O chanceler do gabinete-sombra, Andrew Griffith, afirmou que ninguém no governo deveria estar se congratulando pelos números mais recentes. Ele destacou que os setores de construção e produção estão encolhendo, o desemprego subiu sob o governo trabalhista e o país tem as maiores taxas de empréstimos governamentais em quase trinta anos.
Setores voltados ao consumidor mostram fraqueza
Yael Selfin, economista-chefe da KPMG, disse que embora o número de crescimento de julho seja forte, ele mascara um quadro mais fraco para as famílias.

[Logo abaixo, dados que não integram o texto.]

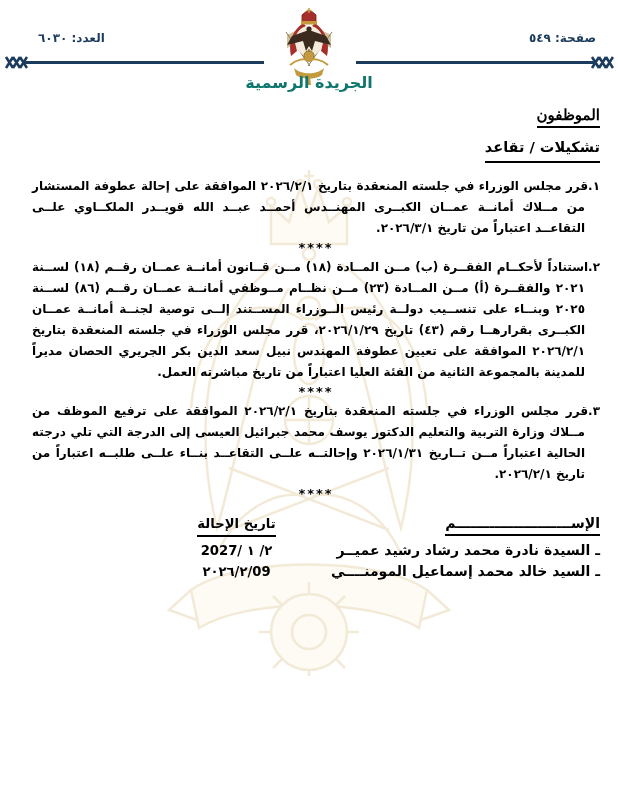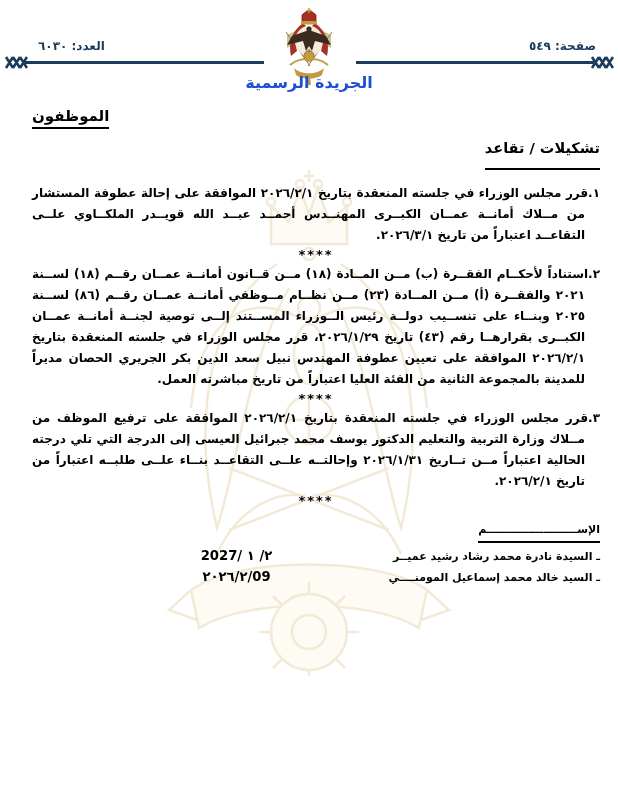--- a/index.html
+++ b/index.html
@@ -34,7 +34,6 @@
     font-size: 12px;
     font-weight: bold;
     z-index: 2;
-    margin-top: 8px;
   }
   .hdr-page  { right: 22px; }
   .hdr-issue { left: 38px; }

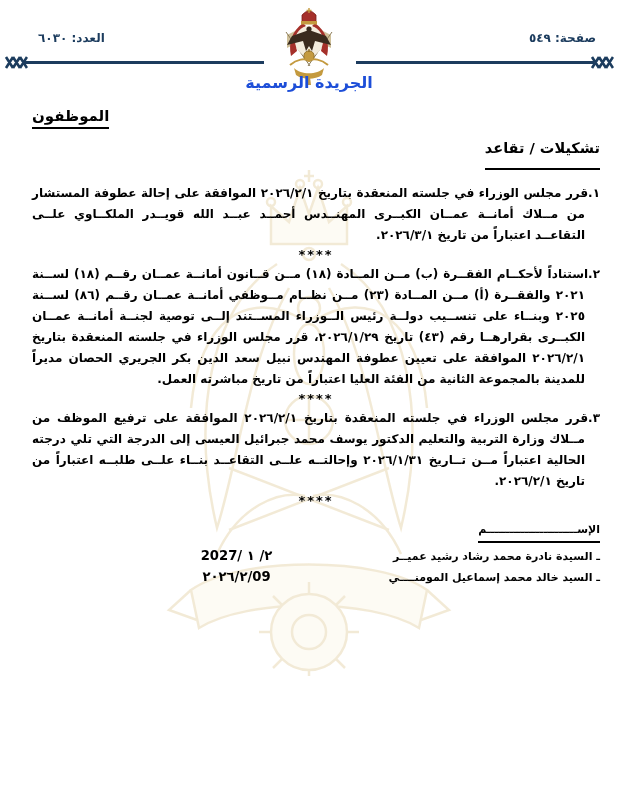--- a/index.html
+++ b/index.html
@@ -64,7 +64,7 @@
     top: 73px;
     left: 0; right: 0;
     text-align: center;
-    color: #1d4ed8;
+    color: #0f766e;
     font-size: 16px;
     font-weight: bold;
     z-index: 2;

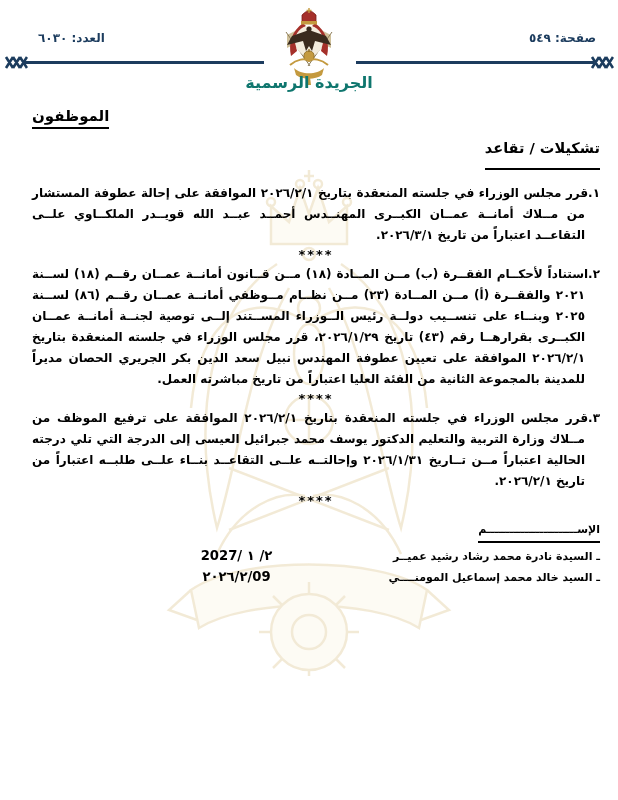--- a/index.html
+++ b/index.html
@@ -81,8 +81,9 @@
   }
 
   .section-title {
-    text-align: left;
+    text-align: right;
     margin-bottom: 9px;
+    font-family: Liberation Serif, serif;
   }
   .section-title span {
     display: inline-block;

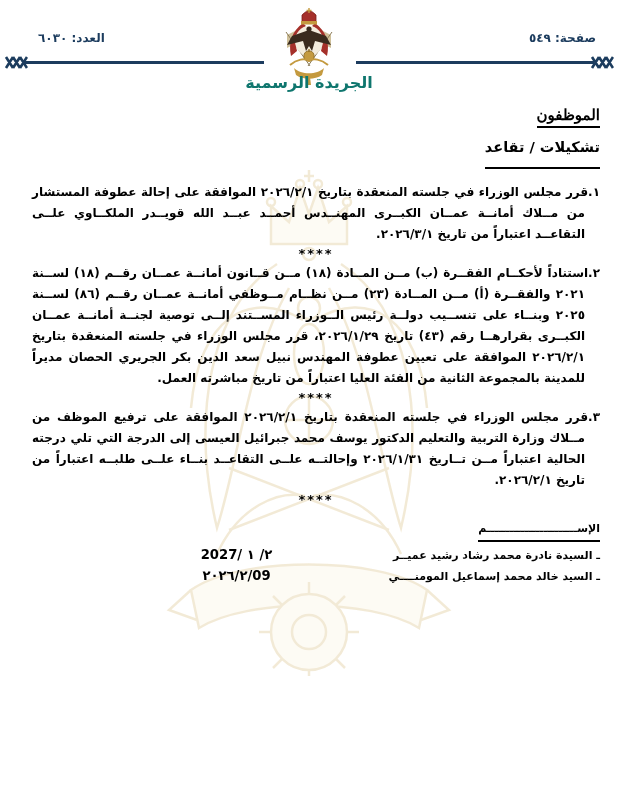--- a/index.html
+++ b/index.html
@@ -102,7 +102,7 @@
     font-size: 14.5px;
     font-weight: bold;
     border-bottom: 2.5px solid #000;
-    padding-bottom: 12px;
+    padding-bottom: 6px;
   }
 
   .para {

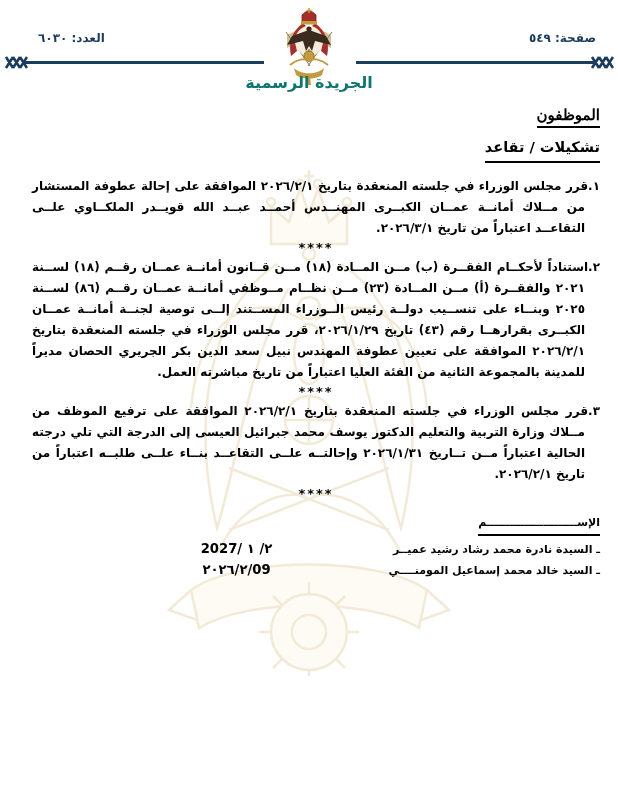--- a/index.html
+++ b/index.html
@@ -271,6 +271,7 @@
     <div class="retire-table">
       <div class="t-row t-head">
         <div class="t-name"><span>الإســــــــــــــــــــــــم</span></div>
+        <div class="t-date"><span>تاريخ الإحالة</span></div>
       </div>
       <div class="t-row">
         <div class="t-name">ـ السيدة نادرة محمد رشاد رشيد عميــر</div>

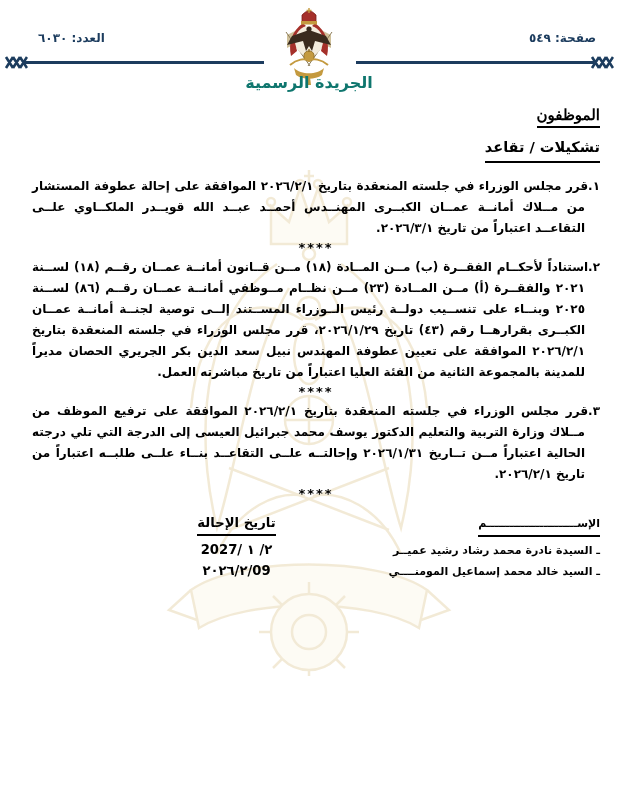--- a/index.html
+++ b/index.html
@@ -138,7 +138,7 @@
   .t-name {
     flex: 1 1 auto;
     text-align: right;
-    font-size: 11px;
+    font-size: 14px;
     font-weight: bold;
   }
   .t-date {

Ela apontou que serviços voltados ao consumidor contraíram em julho, com queda na atividade de varejo e hospitalidade após aumentos anteriores no verão.
Selfin afirmou que preços mais altos de energia e combustível provavelmente colocarão pressão adicional sobre os orçamentos domésticos, enquanto taxas de hipoteca elevadas continuarão a pesar sobre a atividade imobiliária e gastos mais amplos do consumidor.
Richard Carter, chefe de pesquisa de renda fixa da gestora Quilter Cheviot, disse que o crescimento visto em julho pode não durar, especialmente porque a atividade provavelmente estagnará antes do Orçamento. Ele observou que a guerra no Oriente Médio continua a impulsionar muitos dos dados econômicos, mas o Reino Unido é o mais exposto às consequências.
Carter acrescentou que pedidos por medidas pró-crescimento ficarão mais altos à medida que o Orçamento se aproxima, mas se o governo tem espaço para agir ainda está por ser visto.